WHAT IS EXPECTED:
Starting at the top of the entries below, set down each line exactly as written, and stop after the line containing "[250,352,475,366] '@juliushaertl/vue-richtext' ->".

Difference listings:
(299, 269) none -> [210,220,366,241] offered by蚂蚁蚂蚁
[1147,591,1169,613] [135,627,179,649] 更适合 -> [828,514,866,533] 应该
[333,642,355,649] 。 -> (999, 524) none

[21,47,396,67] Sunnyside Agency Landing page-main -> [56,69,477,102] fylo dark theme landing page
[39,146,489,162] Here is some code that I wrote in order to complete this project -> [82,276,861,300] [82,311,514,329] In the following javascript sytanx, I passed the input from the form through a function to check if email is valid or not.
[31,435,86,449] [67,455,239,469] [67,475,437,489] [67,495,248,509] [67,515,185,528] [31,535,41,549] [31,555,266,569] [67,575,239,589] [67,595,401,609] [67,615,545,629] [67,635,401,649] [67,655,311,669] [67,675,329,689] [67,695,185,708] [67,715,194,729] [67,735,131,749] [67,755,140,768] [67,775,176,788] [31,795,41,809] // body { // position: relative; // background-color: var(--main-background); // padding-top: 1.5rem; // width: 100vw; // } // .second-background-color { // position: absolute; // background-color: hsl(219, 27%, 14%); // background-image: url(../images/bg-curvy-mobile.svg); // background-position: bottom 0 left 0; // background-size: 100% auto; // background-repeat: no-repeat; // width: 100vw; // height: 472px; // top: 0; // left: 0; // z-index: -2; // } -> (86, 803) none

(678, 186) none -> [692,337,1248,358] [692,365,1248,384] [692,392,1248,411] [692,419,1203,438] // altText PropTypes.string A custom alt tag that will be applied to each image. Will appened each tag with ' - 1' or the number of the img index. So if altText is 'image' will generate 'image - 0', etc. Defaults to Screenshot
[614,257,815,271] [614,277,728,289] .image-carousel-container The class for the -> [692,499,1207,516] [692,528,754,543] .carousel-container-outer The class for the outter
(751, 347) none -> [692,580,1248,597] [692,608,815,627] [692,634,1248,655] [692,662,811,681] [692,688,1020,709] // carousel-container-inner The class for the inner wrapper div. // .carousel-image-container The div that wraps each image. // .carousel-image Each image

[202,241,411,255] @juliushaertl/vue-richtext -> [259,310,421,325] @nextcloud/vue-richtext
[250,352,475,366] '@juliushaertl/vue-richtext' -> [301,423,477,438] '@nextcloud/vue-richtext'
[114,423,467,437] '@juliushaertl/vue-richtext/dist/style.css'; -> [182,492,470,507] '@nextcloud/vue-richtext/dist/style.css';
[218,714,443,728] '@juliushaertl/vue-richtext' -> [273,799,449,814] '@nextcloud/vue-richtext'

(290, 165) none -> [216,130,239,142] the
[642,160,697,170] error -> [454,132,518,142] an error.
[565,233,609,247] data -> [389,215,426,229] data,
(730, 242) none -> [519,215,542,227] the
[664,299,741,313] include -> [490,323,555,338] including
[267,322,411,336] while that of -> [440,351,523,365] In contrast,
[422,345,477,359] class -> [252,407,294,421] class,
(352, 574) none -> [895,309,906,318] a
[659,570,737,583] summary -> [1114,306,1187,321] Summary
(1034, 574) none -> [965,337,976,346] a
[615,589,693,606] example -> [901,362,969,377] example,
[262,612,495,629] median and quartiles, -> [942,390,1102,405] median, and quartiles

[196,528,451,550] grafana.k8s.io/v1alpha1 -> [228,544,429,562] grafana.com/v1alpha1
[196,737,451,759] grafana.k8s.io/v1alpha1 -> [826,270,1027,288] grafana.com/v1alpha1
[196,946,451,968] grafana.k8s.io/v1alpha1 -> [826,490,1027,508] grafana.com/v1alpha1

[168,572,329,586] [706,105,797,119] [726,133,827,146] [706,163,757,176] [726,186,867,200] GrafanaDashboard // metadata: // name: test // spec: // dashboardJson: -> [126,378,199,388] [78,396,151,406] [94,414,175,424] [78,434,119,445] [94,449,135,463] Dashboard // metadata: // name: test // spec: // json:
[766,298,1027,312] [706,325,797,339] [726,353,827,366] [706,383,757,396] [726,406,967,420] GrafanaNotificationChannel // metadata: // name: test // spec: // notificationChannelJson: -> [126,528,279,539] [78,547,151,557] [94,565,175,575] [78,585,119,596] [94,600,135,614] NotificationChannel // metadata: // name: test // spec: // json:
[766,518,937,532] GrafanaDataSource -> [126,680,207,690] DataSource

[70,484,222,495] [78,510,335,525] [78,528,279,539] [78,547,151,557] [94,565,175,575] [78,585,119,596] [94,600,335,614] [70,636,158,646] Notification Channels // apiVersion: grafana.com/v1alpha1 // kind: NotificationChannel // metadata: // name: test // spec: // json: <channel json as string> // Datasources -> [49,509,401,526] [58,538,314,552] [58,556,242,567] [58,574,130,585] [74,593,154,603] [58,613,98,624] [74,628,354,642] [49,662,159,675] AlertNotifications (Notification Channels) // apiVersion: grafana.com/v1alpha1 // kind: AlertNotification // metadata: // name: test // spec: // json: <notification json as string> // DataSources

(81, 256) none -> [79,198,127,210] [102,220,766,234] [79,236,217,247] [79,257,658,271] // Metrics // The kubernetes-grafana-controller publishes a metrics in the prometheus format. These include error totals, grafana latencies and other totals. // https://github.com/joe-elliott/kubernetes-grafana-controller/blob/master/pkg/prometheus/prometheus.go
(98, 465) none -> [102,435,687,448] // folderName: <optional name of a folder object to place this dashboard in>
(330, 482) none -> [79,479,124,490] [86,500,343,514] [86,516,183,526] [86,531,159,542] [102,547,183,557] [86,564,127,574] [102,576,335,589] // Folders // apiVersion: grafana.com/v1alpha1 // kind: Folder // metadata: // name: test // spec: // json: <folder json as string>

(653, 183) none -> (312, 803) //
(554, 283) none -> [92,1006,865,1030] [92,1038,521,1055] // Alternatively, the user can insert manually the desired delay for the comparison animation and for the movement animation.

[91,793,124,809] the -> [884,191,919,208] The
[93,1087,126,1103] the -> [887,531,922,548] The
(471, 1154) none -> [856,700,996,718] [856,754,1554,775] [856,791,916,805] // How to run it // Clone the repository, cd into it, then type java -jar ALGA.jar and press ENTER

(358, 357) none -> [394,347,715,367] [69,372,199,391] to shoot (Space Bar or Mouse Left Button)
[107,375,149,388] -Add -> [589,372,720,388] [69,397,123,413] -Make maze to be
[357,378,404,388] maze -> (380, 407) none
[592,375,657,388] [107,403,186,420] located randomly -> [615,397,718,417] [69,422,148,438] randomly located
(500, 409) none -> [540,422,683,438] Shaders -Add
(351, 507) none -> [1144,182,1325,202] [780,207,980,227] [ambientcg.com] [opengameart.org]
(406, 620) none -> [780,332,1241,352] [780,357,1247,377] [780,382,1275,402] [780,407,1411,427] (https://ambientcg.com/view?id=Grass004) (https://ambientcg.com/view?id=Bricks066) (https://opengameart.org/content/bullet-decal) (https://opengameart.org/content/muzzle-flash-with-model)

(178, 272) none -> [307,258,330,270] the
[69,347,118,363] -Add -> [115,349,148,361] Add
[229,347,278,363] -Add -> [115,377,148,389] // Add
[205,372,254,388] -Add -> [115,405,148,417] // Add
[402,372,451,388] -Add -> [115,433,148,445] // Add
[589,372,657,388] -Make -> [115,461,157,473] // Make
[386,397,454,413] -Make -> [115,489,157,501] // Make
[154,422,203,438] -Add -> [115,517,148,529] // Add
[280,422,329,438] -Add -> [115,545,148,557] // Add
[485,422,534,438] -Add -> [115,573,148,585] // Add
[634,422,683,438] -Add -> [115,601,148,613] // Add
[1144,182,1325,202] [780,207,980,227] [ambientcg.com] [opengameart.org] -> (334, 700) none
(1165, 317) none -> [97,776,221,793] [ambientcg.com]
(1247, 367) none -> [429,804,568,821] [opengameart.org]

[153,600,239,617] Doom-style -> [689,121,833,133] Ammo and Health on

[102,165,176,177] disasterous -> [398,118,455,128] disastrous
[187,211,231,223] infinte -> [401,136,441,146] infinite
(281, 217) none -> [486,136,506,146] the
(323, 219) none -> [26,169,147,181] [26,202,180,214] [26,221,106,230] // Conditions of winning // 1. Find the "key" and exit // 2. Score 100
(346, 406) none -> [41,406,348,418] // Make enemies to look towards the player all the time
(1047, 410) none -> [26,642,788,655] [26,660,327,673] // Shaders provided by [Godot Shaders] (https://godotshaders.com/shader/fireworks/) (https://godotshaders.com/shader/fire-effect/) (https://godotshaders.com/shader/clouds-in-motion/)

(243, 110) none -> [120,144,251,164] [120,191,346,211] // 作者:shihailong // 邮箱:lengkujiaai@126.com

RESPONSE TO THE TASK:
(299, 269) none -> [210,220,366,241] offered by蚂蚁蚂蚁
[1147,591,1169,613] [135,627,179,649] 更适合 -> [828,514,866,533] 应该
[333,642,355,649] 。 -> (999, 524) none

[21,47,396,67] Sunnyside Agency Landing page-main -> [56,69,477,102] fylo dark theme landing page
[39,146,489,162] Here is some code that I wrote in order to complete this project -> [82,276,861,300] [82,311,514,329] In the following javascript sytanx, I passed the input from the form through a function to check if email is valid or not.
[31,435,86,449] [67,455,239,469] [67,475,437,489] [67,495,248,509] [67,515,185,528] [31,535,41,549] [31,555,266,569] [67,575,239,589] [67,595,401,609] [67,615,545,629] [67,635,401,649] [67,655,311,669] [67,675,329,689] [67,695,185,708] [67,715,194,729] [67,735,131,749] [67,755,140,768] [67,775,176,788] [31,795,41,809] // body { // position: relative; // background-color: var(--main-background); // padding-top: 1.5rem; // width: 100vw; // } // .second-background-color { // position: absolute; // background-color: hsl(219, 27%, 14%); // background-image: url(../images/bg-curvy-mobile.svg); // background-position: bottom 0 left 0; // background-size: 100% auto; // background-repeat: no-repeat; // width: 100vw; // height: 472px; // top: 0; // left: 0; // z-index: -2; // } -> (86, 803) none

(678, 186) none -> [692,337,1248,358] [692,365,1248,384] [692,392,1248,411] [692,419,1203,438] // altText PropTypes.string A custom alt tag that will be applied to each image. Will appened each tag with ' - 1' or the number of the img index. So if altText is 'image' will generate 'image - 0', etc. Defaults to Screenshot
[614,257,815,271] [614,277,728,289] .image-carousel-container The class for the -> [692,499,1207,516] [692,528,754,543] .carousel-container-outer The class for the outter
(751, 347) none -> [692,580,1248,597] [692,608,815,627] [692,634,1248,655] [692,662,811,681] [692,688,1020,709] // carousel-container-inner The class for the inner wrapper div. // .carousel-image-container The div that wraps each image. // .carousel-image Each image

[202,241,411,255] @juliushaertl/vue-richtext -> [259,310,421,325] @nextcloud/vue-richtext
[250,352,475,366] '@juliushaertl/vue-richtext' -> [301,423,477,438] '@nextcloud/vue-richtext'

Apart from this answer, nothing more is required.